Третье из обстоятельств, заставляющих специалистов занимать сторону Миллера, заключается именно в том, что Ломоносов, по их понятиям, «не был профессиональным историком», тогда как Миллер занимал должность официального историографа. У истоков такого мнения также стоял Шлецер, говоривший, что между всеми русскими, «писавшими до сих пор русскую историю, нет ни одного ученого историка». «…Что от химика по профессии, — иронизировал он в адрес Ломоносова, — уже а priori можно было бы ожидать такой же отечественной истории, как от профессора истории». Во-первых, Ломоносов не был и профессиональным филологом, но создал «Российскую грамматику», которая, по свидетельству лингвистов, говорит «о глубокомыслии, блистательной одаренности и широких знаниях ее составителя, шедшего «непроторенным путем, не имея ни одного предшественника». И на ней, подчеркивают они, воспитывалось «несколько поколений ученых грамматистов, и вплоть до 30-х годов XIX в. изучение грамматического строя русского языка шло по пути, намеченному Ломоносовым». Академик Я. К. Грот отмечал, что «русские вправе гордиться появлением у себя, в середине XVIII столетия, такой грамматики, которая не только выдерживает сравнение с однородными трудами за то же время у других народов, давно опередивших Россию на поприще науки, но и обнаруживает в авторе удивительное понимание начала языковедения».

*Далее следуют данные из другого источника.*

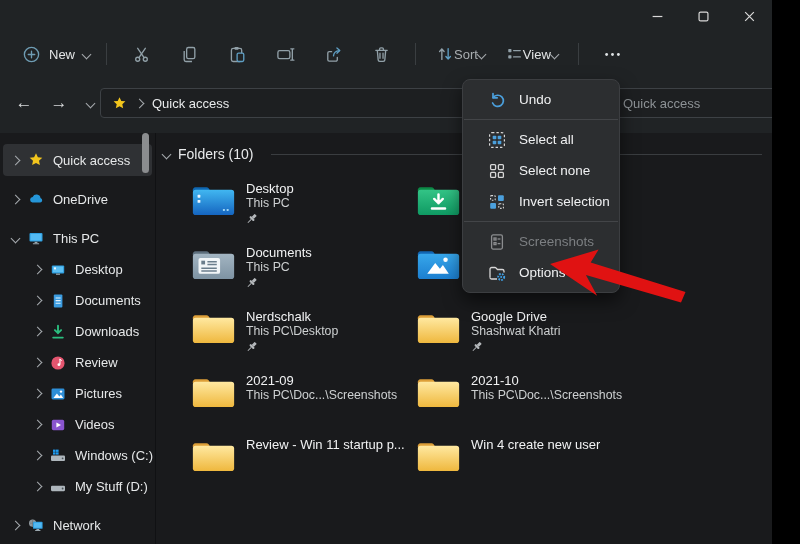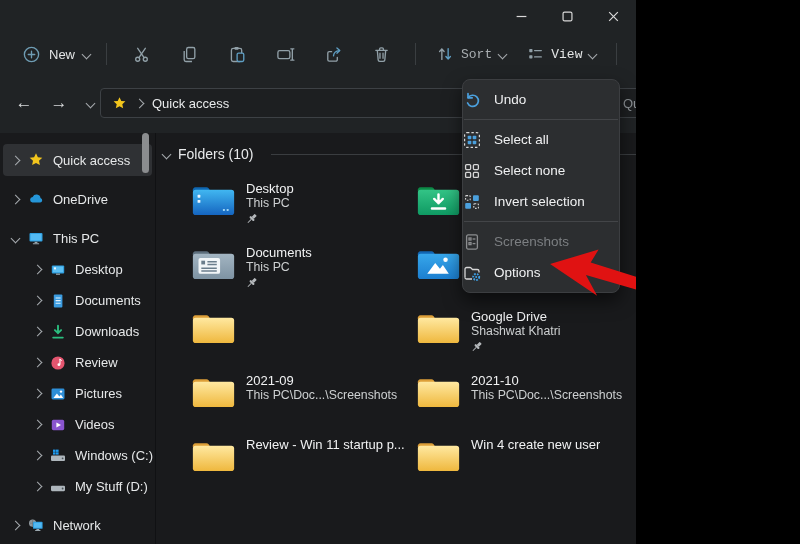--- a/index.html
+++ b/index.html
@@ -4,7 +4,7 @@
 <style>
   html,body{margin:0;padding:0;background:#000;}
   .window{
-    position:relative;width:636px;height:544px;overflow:hidden;
+    position:relative;width:772px;height:544px;overflow:hidden;
     background:#191a1c;font-family:"Liberation Sans",sans-serif;
     color:#eceded;-webkit-font-smoothing:antialiased;
   }

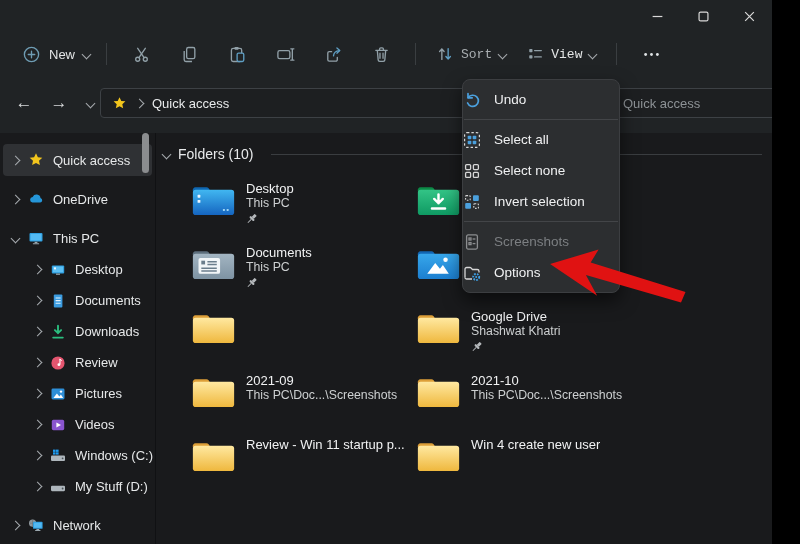--- a/index.html
+++ b/index.html
@@ -22,7 +22,7 @@
   .vsep{width:1px;height:22px;background:#3a3e41;margin:0 10px;flex:none;}
   .tbtn{width:48px;height:32px;display:flex;align-items:center;justify-content:center;border-radius:4px;flex:none;}
   .tbtn svg{width:19px;height:19px;display:block;}
-  .ddbtn{display:flex;align-items:center;gap:7px;height:32px;padding:0 10px;border-radius:4px;flex:none;font-family:Liberation Mono, monospace;}
+  .ddbtn{display:flex;align-items:center;height:32px;padding:0 10px;border-radius:4px;flex:none;}
   .ddbtn svg{width:18px;height:18px;}
   .chev{width:6px;height:6px;border-right:1.4px solid #a6abaf;border-bottom:1.4px solid #a6abaf;display:inline-block;flex:none;}
   .chev.right{transform:rotate(-45deg);}

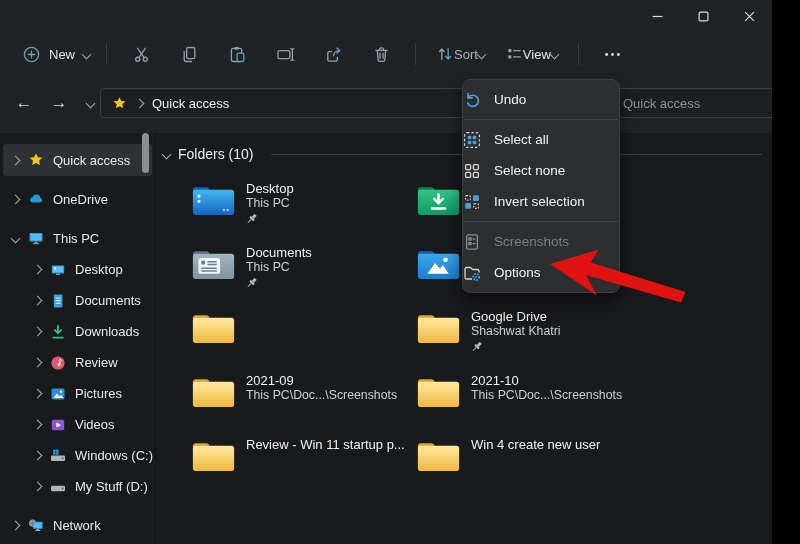--- a/index.html
+++ b/index.html
@@ -63,7 +63,7 @@
   
   .menu{position:absolute;left:462px;top:79px;width:158px;background:#2c2e30;border:1px solid #3c3e41;border-radius:8px;
     box-shadow:0 8px 18px rgba(0,0,0,.55);z-index:30;padding:4px 0;box-sizing:border-box;}
-  .mi{display:flex;align-items:center;gap:13px;height:31px;padding:0 0;}
+  .mi{display:flex;align-items:center;gap:13px;height:31px;padding:0 25px;}
   .mi .mic{width:18px;height:18px;flex:none;}
   .mi .mlbl{font-size:13.5px;color:#f0f1f2;white-space:nowrap;}
   .mi.disabled .mlbl{color:#7c7f82;}

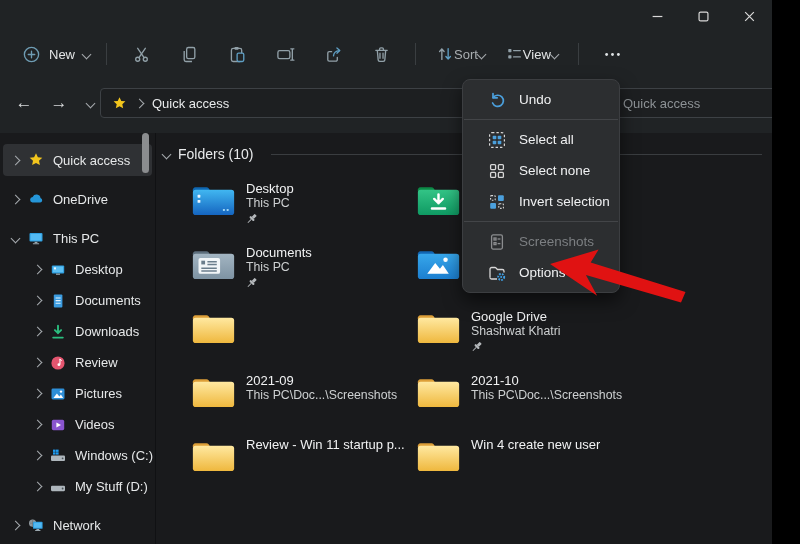--- a/index.html
+++ b/index.html
@@ -630,6 +630,15 @@
                 <use href="#sym-folder-yellow"></use>
               </svg>
             </span>
+    <span class="tinfo">
+      <span class="tname">Nerdschalk</span>
+      <span class="tpath">This PC\Desktop</span>
+      <span class="tpin">
+                <svg class="isvg">
+                  <use href="#sym-pin-icon"></use>
+                </svg>
+              </span>
+    </span>
   </div>
           <div class="tile">
     <span class="ficon">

Во-вторых, не то, что в «профессора истории», но даже в историки не готовились сами немецкие ученые, но они стали таковыми, как и Ломоносов, в ходе самостоятельной и многолетней работы. Байер, еще в школе начав изучать языки (древние и восточные) и историю церкви, продолжил свое образование в Кенигсбергском университете, где защитил диссертацию по крестным словам Иисуса Христа. В дальнейшем, занимаясь в основном Востоком и Китаем, читал лекции о Гомере, Платоне, штудировал средневековых и северных авторов, вникал в историю Пруссии. Миллер, менее двух лет пробыв в Ринтельнском и год в Лейпцигском университетах, проявил интерес к этнографии и экономике. Шлецер, проучившись около трех лет на богословском факультете Виттенбергского университета, защитил там диссертацию «О жизни Бога». Затем год слушал лекции по филологическим и естественным наукам в Геттингенском университете, где увлекся филологической критикой библейских текстов, говоря в последствии, что «я вырос на филологии…». Некоторое время спустя Шлецер в том же университете изучал медицину (по ней он тоже защитил диссертацию), естественные науки, метафизику, математику, политику, статистику, юриспруденцию.

В университете Байер, Миллер, Шлецер, получая типичное для того времени эрудитское образование, могли ознакомиться с историей, но только с древней, да и то лишь «в своих главных событиях», как об этом сказал Шлецер. Другие периоды в истории человечества не интересовали тогдашних ученых мужей, т. к. изучать их считалось недостойным занятием. Поэтому, всеобщей истории, пояснял К. Н. Бестужев-Рюмин, не существовало в преподавании. Вместе с тем он отмечал, что «отсутствие критики, отсутствие общих взглядов было еще чрезвычайно чувствительно в Германии», которая еще «жила средневековыми компендиумами». Ситуация изменилась, подчеркивал исследователь, когда в науку вступил Гаттерер (1727–1799), а затем, по возвращению из России, Шлецер. Так что до своего прибытия в Россию немецкие ученые мало что знали из средневековой истории и вообще не имели никакого представления о русской истории, начав к ней приобщаться только по приезду в Петербург и только в той мере, в какой они овладевали русским языком.